Google · 2026-04-07 · major

TorchTPU: Google Makes PyTorch Native on TPUs, Replacing PyTorch/XLA

Item: TorchTPU: Google Makes PyTorch Native on TPUs, Replacing PyTorch/XLA
Rating: 4
Author: AI/TLDR

193 HN points today. Google's TorchTPU natively integrates PyTorch with TPUs via PrivateUse1 — no subclasses, no wrappers. Change device init to 'tpu', keep the rest of your code. Fused Eager mode delivers 50–100%+ speedup. Will replace PyTorch/XLA once the public GitHub repo ships.
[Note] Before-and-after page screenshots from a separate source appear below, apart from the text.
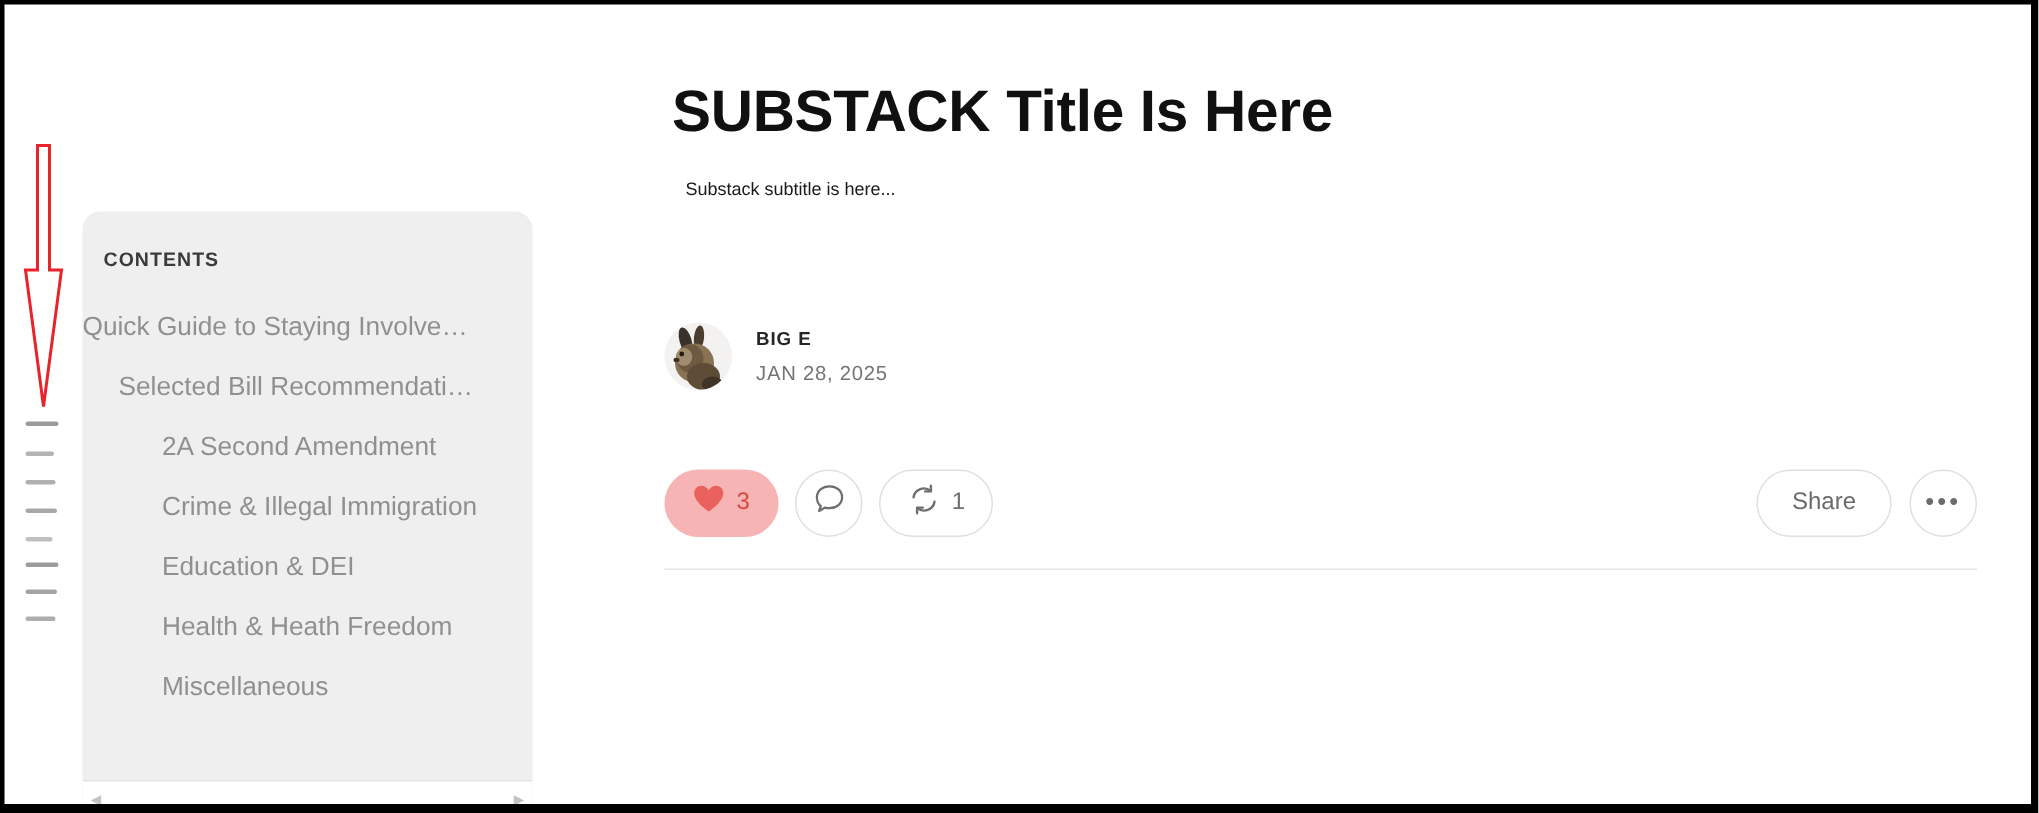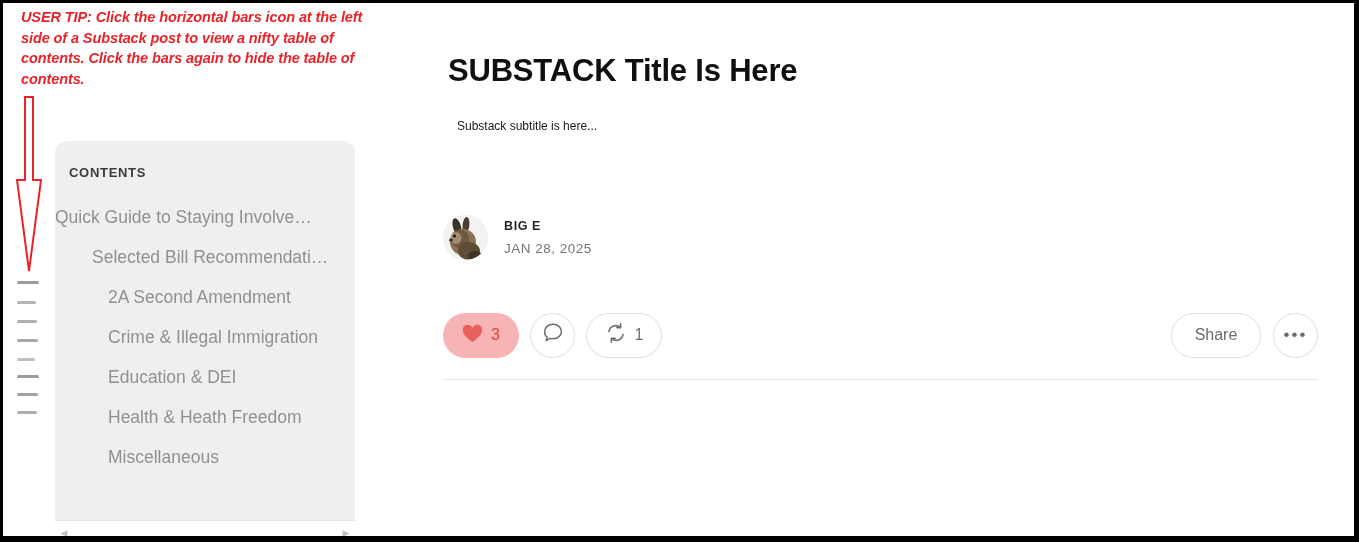--- a/index.html
+++ b/index.html
@@ -258,7 +258,6 @@
 
 <div id="frame">
 
-  <div id="tip">USER TIP: Click the horizontal bars icon at the left side of a Substack post to view a nifty table of contents. Click the bars again to hide the table of contents.</div>
 
   <div id="arrow-annotation">
     <svg width="36" height="178" viewBox="0 0 36 178" xmlns="http://www.w3.org/2000/svg">

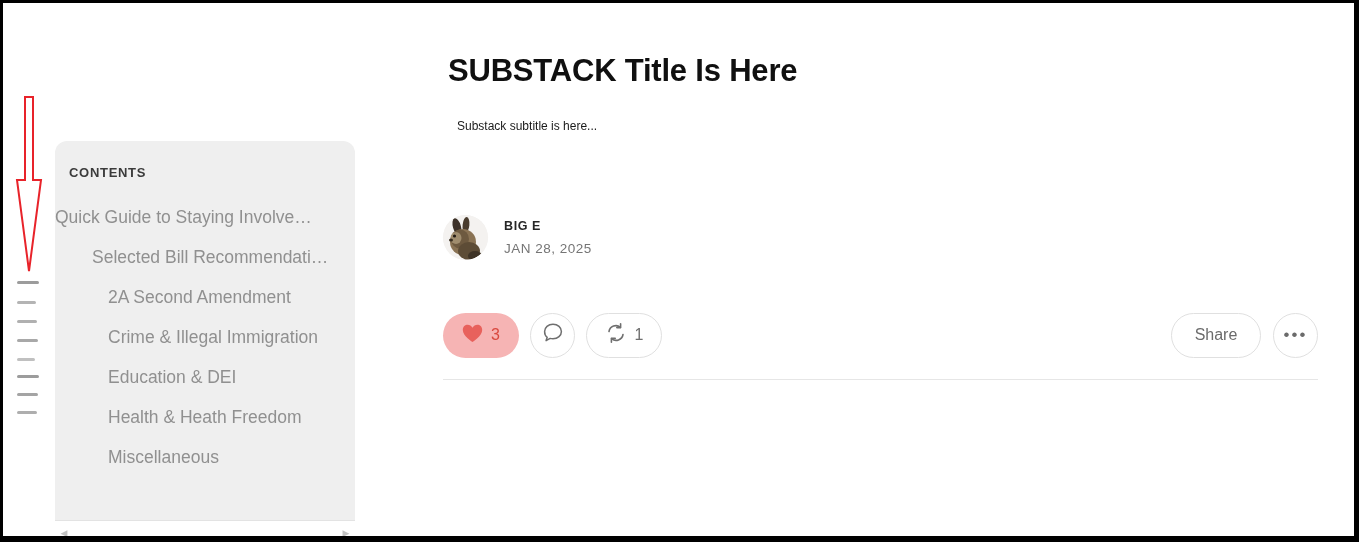--- a/index.html
+++ b/index.html
@@ -145,7 +145,7 @@
     position: absolute;
     left: 5px;
     top: 50px;
-    font-size: 31px;
+    font-size: 39px;
     font-weight: 700;
     color: #101010;
     letter-spacing: -0.2px;

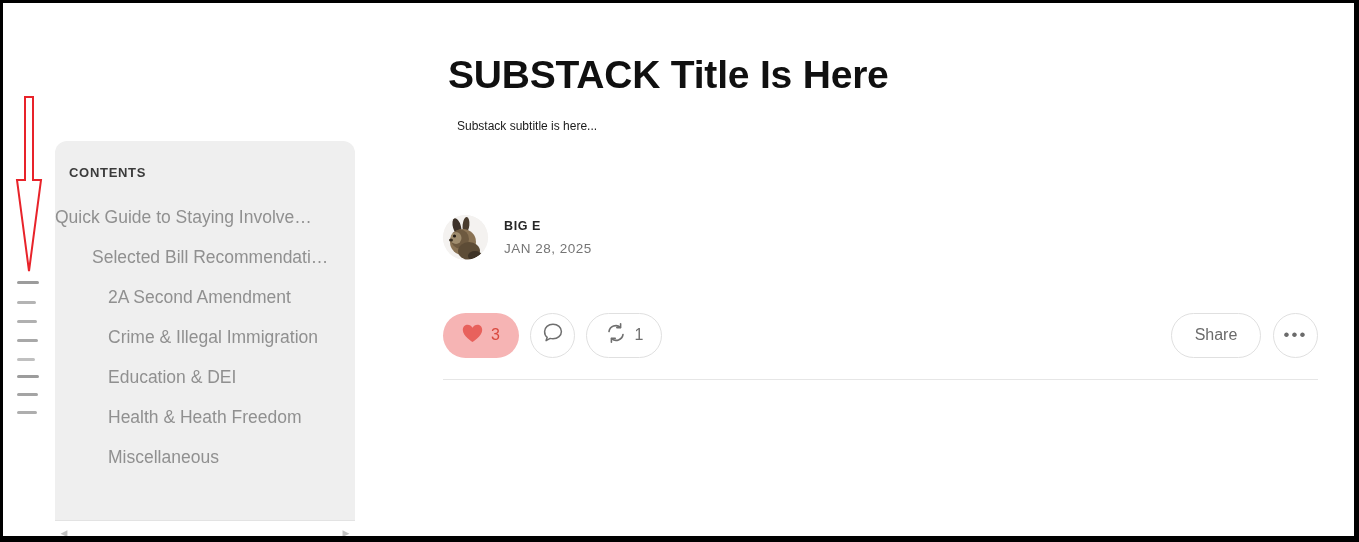--- a/index.html
+++ b/index.html
@@ -105,7 +105,7 @@
     overflow: hidden;
   }
   #toc-list li.lvl0 { padding-left: 0; }
-  #toc-list li.lvl1 { padding-left: 37px; }
+  #toc-list li.lvl1 { padding-left: 24px; }
   #toc-list li.lvl2 { padding-left: 53px; }
 
   #toc-scrollbar {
PyTorch/XLA GitHub repository — being superseded by Google TorchTPU for native TPU support

PyTorch code now runs directly on Google TPUs with a one-line device change — Fused Eager mode squeezes 50–100%+ more throughput from the hardware.

Key specs

Hn points (today)	193
Fused eager speedup	50–100%+

What is it?

TorchTPU is Google's new engineering stack that makes PyTorch a first-class citizen on Tensor Processing Units (TPUs). It uses PyTorch's PrivateUse1 interface to provide ordinary PyTorch tensors on TPU hardware — no custom tensor subclasses, no wrapper types. Developers migrate an existing training script by changing the device initialization to 'tpu'; everything else stays the same. TorchTPU is in production at Google and will replace the older PyTorch/XLA library once the public GitHub repository launches.

How does it work?

TorchTPU offers three eager execution modes: Debug Eager (CPU sync after each op, for finding bugs), Strict Eager (async, mirrors standard PyTorch behavior), and Fused Eager (automatic operation fusion for 50–100%+ throughput gain). For compiled workloads, it integrates with torch.compile via XLA — PyTorch Dynamo captures the computation graph, lowers it to StableHLO intermediate representation, and compiles it into optimized TPU binaries. Distributed training supports DDP, FSDPv2, and DTensor with special handling for divergent code execution across ranks, fixing a known limitation of PyTorch/XLA.

Why does it matter?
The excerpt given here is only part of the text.